Trascrizione del discorso di Li Pengxin, vicesegretario del Comitato del Partito della Regione autonoma uigura dello Xinjiang, tenuto il 7 maggio 2018
Un partecipante a una campagna di «studio, epurazione e resistenza» in una dichiarazione di “autoriflessione” che doveva redigere nell’ambito dell’attività ha scritto: «Sono determinato a conoscere a fondo le brutte facce dei doppiogiochisti come Sattar Sawut e a fare bene il mio lavoro avendo sempre in vista il quadro generale di “prosperità nazionale, unità etnica e stabilità nello Xinjiang”». Un altro partecipante ha promesso: «Devo scoprirli risolutamente e accuratamente, eliminare le loro influenze dannose e costruire una forte difesa contro le infiltrazioni». Il linguaggio usato in queste e in molte altre dichiarazioni evoca le denunce pubbliche al tempo della Rivoluzione Culturale.

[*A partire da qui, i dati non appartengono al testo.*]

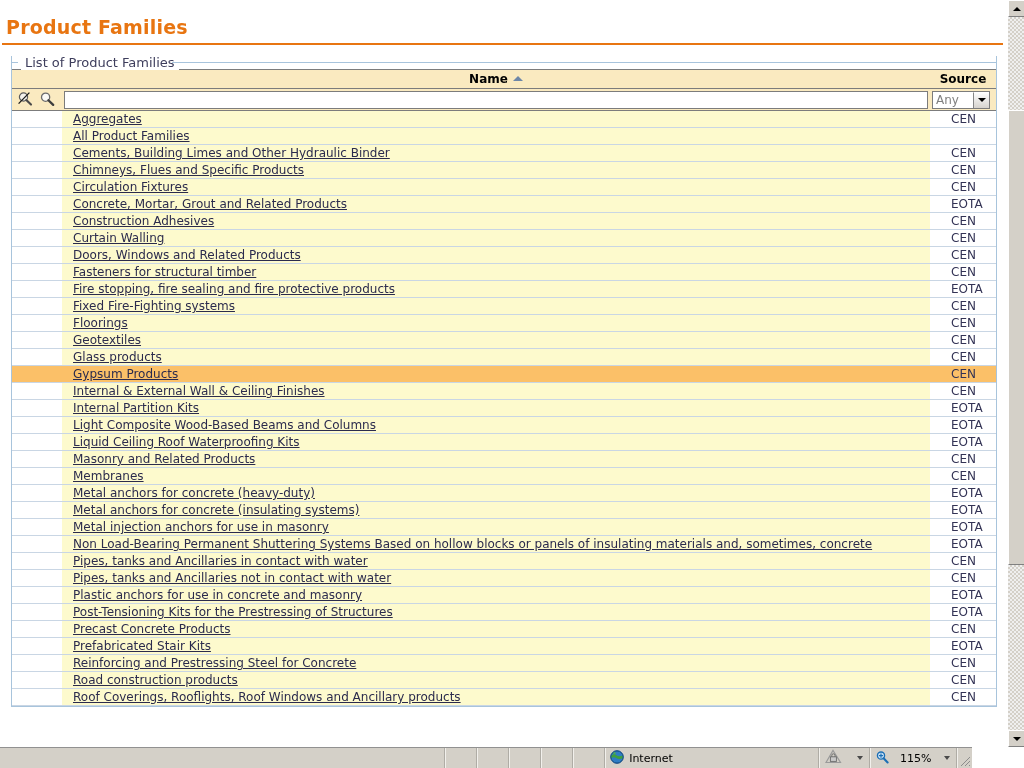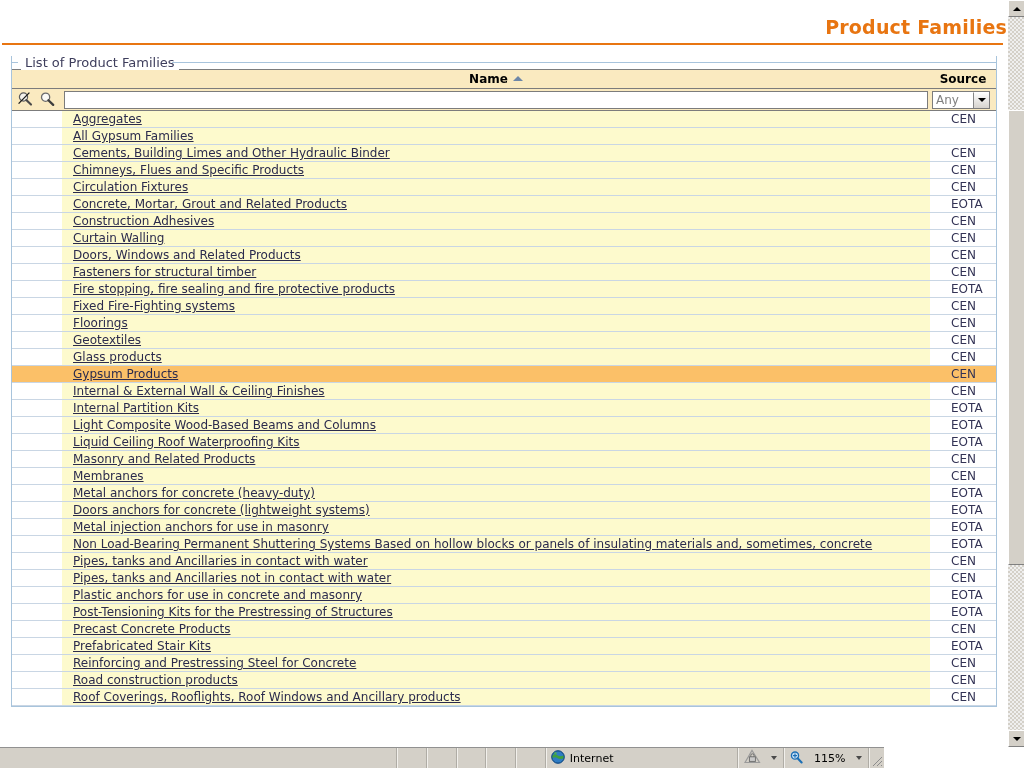--- a/index.html
+++ b/index.html
@@ -40,7 +40,6 @@
     color: #E87511;
     letter-spacing: .2px;
     white-space: nowrap;
-    text-align: right;
   }
   .title-rule {
     height: 2px;

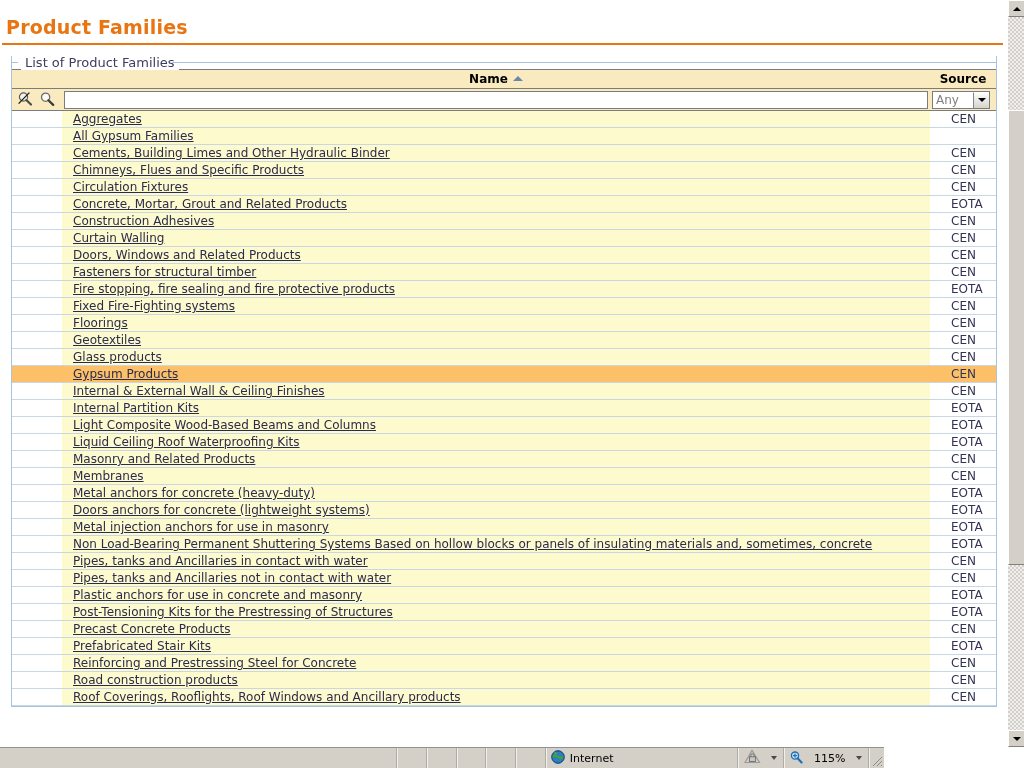--- a/index.html
+++ b/index.html
@@ -407,7 +407,7 @@
             </tr>
             <tr class="data-row">
               <td class="sel-cell"></td>
-              <td class="name-cell"><a class="row-link">All Gypsum Families</a></td>
+              <td class="name-cell"><a class="row-link">All Product Families</a></td>
               <td class="src-cell"></td>
             </tr>
             <tr class="data-row">

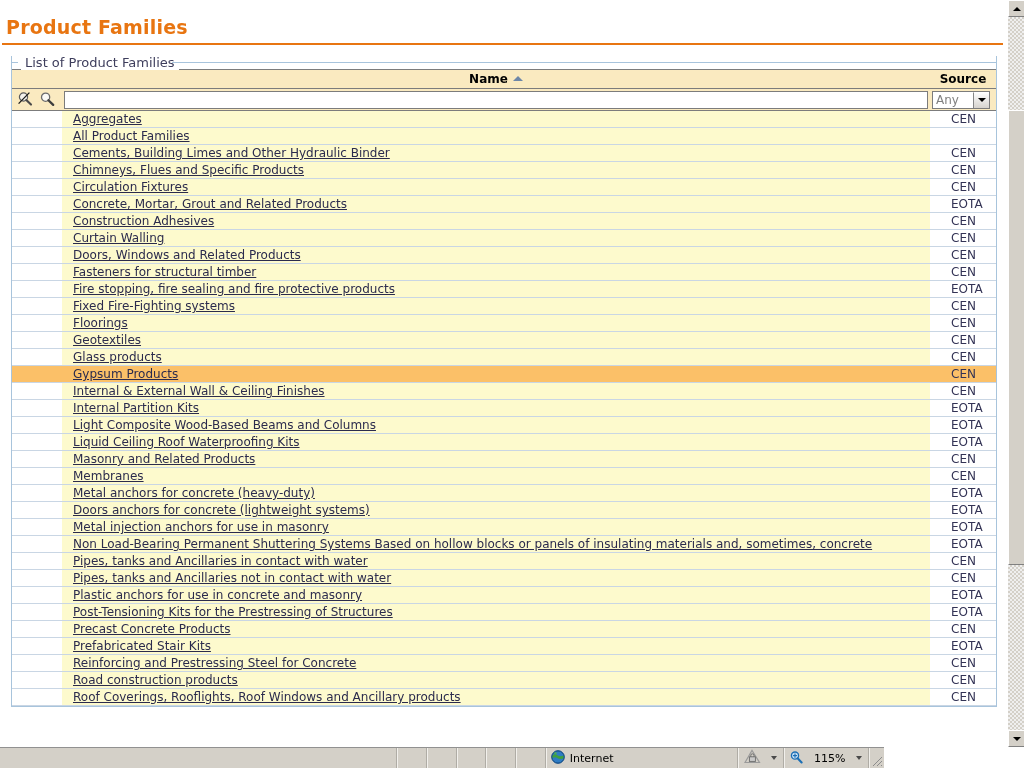--- a/index.html
+++ b/index.html
@@ -517,7 +517,7 @@
             </tr>
             <tr class="data-row">
               <td class="sel-cell"></td>
-              <td class="name-cell"><a class="row-link">Doors anchors for concrete (lightweight systems)</a></td>
+              <td class="name-cell"><a class="row-link">Metal anchors for concrete (insulating systems)</a></td>
               <td class="src-cell">EOTA</td>
             </tr>
             <tr class="data-row">

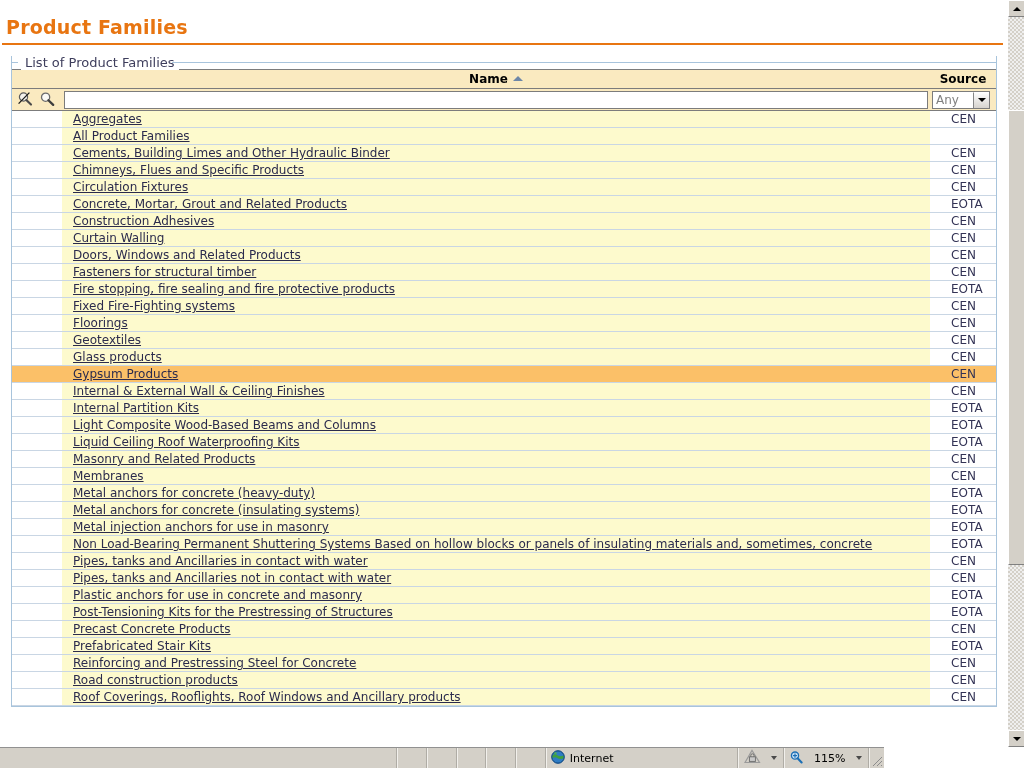--- a/index.html
+++ b/index.html
@@ -287,7 +287,7 @@
   #statusbar {
     position: absolute;
     left: 0; bottom: 0;
-    width: 884px;
+    width: 972px;
     height: 21px;
     background: #D4D0C8;
     border-top: 1px solid #919191;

Durante campagne analoghe condotte dal PCC in passato, l’obiettivo principale delle denunce pubbliche e della punizione degli «esempi negativi» consisteva nel dissuadere le masse dal dissenso e nell’eliminare le voci contrarie alla linea del partito. Talvolta ciò è stato fatto violando gravemente i diritti umani fondamentali, ignorando la certezza del diritto e producendo innumerevoli errori giudiziari.